Canadian architect-turned-artist Ian Johnston examines these dichotomies in his “Project Atrium” installation “Fish Tales” at the Museum of Contemporary Art Jacksonville, a cultural resource of the University of North Florida. He suspends approximately 25 shopping carts from the top of the three-story Atrium Gallery, shrouds them in an enormous white nylon ovoid, then inflates and deflates the fabric to conceal and reveal the shape of the carts it covers. The first kinetic work in the “Project Atrium” series is ever-changing—simultaneously a sculpture, performance, spectacle, and cultural commentary.

The sculpture is in a constant cyclical flux through the use of an elaborate mechanical system that allows the veil to “breathe” throughout the day. At once mesmerizing and captivating, at others sobering or uncomfortable, the “living” work looms above us to evoke the colossal scale of consumption today.

The installation required a year of invention and planning by the artist in close conversation with MOCA Jacksonville’s curatorial staff. Connected by chains and aircraft cables, the individual carts are strung together much like how a fisherman bundles a day’s catch with fishing line—a visual play of the fishes’ physical form. The work’s title “Fish Tales” is often defined as exaggerated stories or whopper recollections of otherwise normal events.
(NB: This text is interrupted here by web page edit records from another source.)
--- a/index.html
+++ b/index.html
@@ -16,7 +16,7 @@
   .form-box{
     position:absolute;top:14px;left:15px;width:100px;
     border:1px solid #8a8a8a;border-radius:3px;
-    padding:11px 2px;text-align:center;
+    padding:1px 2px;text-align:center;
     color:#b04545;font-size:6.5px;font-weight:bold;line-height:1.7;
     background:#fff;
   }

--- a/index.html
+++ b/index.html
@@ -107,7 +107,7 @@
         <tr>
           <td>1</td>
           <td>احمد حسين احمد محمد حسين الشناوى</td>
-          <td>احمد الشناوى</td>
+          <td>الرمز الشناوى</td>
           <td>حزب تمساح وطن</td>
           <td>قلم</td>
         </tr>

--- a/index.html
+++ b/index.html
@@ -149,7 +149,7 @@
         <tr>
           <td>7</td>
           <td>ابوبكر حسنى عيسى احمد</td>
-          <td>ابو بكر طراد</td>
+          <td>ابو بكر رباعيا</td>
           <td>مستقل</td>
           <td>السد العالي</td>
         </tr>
By creating a 22-by-18-foot sculpture with carts at its core, Johnston exaggerates the global tale of consumption with a witty, tongue-in-cheek approach.

Responding to the verticality of the 40-foot high Atrium Gallery, “Fish Tales” is the sequel to Johnston’s earlier floor-bound installation, “The Chamber,” from 2013. After culling objects from the banks of the waste stream—or as he put it, “intercepting garbage on its way to the dump”—Johnston organizes the salvaged material on the gallery floor then veils it in nylon, leaving its form barely discernible. Mimicking a respiratory system, a mechanical vacuum process of fans and dampers inflates the nylon as “The Chamber” expands to fill the room.
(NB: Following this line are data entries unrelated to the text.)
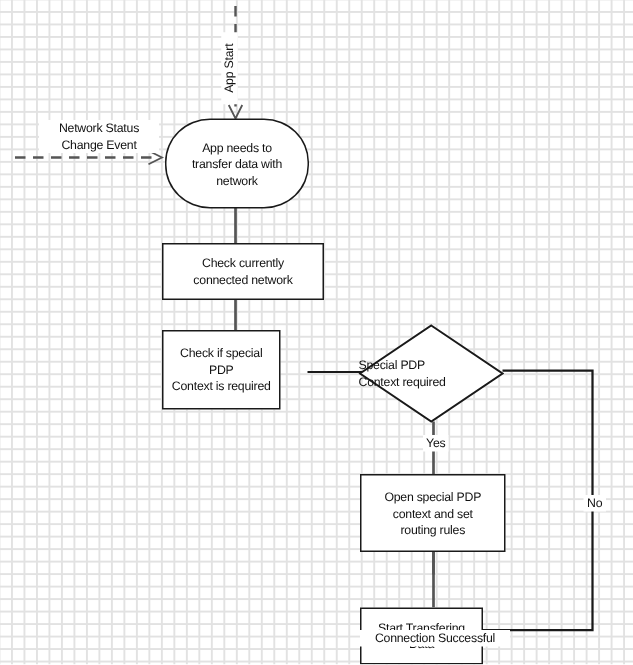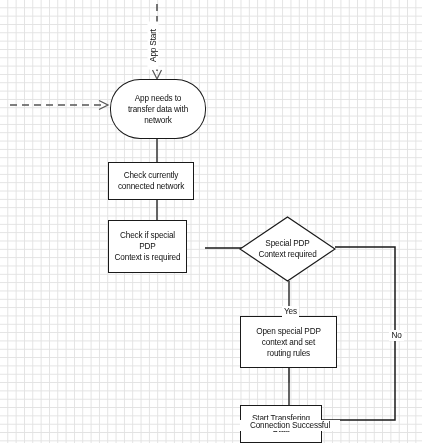--- a/index.html
+++ b/index.html
@@ -144,6 +144,8 @@
 
   <div class="edge-label rot" style="left:129px; top:40px; width:46px;">App Start</div>
 
+  <div class="edge-label" style="left:26px; top:80px; width:78px;">Network Status
+Change Event</div>
 
   <div class="edge-label" style="left:282px; top:306px; width:15px;">Yes</div>
 

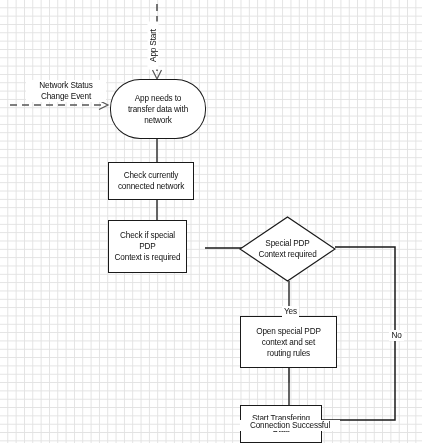--- a/index.html
+++ b/index.html
@@ -113,7 +113,7 @@
 network</span>
   </div>
 
-  <div class="node process" style="left:108px; top:162px; width:86px; height:38px;justify-content:center;">
+  <div class="node process" style="left:108px; top:162px; width:108px; height:38px;justify-content:center;">
     <span class="txt">Check currently
 connected  network</span>
   </div>

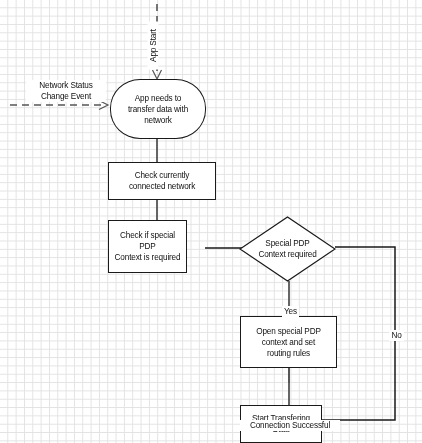--- a/index.html
+++ b/index.html
@@ -55,7 +55,7 @@
     top: 50%;
     width: 100%;
     transform: translateY(-50%);
-    text-align: center;
+    text-align: left;
     font-size: 8.2px;
     line-height: 11px;
     color: #111111;

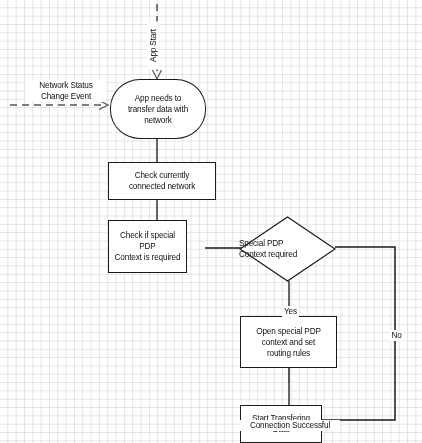--- a/index.html
+++ b/index.html
@@ -147,7 +147,7 @@
   <div class="edge-label" style="left:26px; top:80px; width:78px;">Network Status
 Change Event</div>
 
-  <div class="edge-label" style="left:282px; top:306px; width:15px;">Yes</div>
+  <div class="edge-label" style="left:282px; top:290px; width:15px;">Yes</div>
 
   <div class="edge-label" style="left:389px; top:330px; width:13px;">No</div>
While Johnston finds inspiration in discarded materials, he was once told “people don’t want to look at their own garbage.” As such, the performative element of “The Chamber” softens the reality of facing the accumulated waste. For the artist, breathing is a model of a coping mechanism, a powerful symbol he renders in three-dimensional form. When fully inflated, the piece evokes a state of blissful denial that allows one to cope in the face of adversity. Once it’s deflated, only then is the reality of the experience revealed. The assembled heap of refuse is a complex commentary on disposable goods and the complicity of consumers in their acceptance of the status quo.

In “Fish Tales,” discarded goods are replaced with shopping carts. The carts used in the sculpture were sent to a recycling and material brokering company in Jacksonville because they were no longer able to serve their purpose. In “Fish Tales,” the carts’ journey is paused—shrouded in nylon, they become ghosts of their former selves, foreshadowing their future at the recycling plant.

Johnston also is collecting and recording sounds in Jacksonville to produce a soundscape for the sculpture. Synchronized to its breathing cycle, each segment has its own track that climaxes in the middle when the piece is fully inflated just seconds before the deflation begins. Ranging in polar opposite recordings from the surf to the rubbing of Styrofoam, Johnston explained the audio component suggests “raw versus dreamlike [states] … the surf as being a dream and Styrofoam being raw.”

Leading to his arrival in Jacksonville, Johnston has been holding regular Skype sessions with a curatorial class led by Jim Draper at UNF. Their discussions have focused on how the students would approach creating their own installation at this scale. These students will visit Johnston during the installation of his work in the Atrium Gallery and see the sculpture take shape before their very eyes.

Inflated, the material seems soft, yet an immense physical weight—and the consumption it represents—loom over us. Deflated, the cart as a cultural icon and container of disposable goods is called into question as the handles, wheels, and baskets return to focus. The cart now embodies a new meaning subject to one’s relationship with consumption.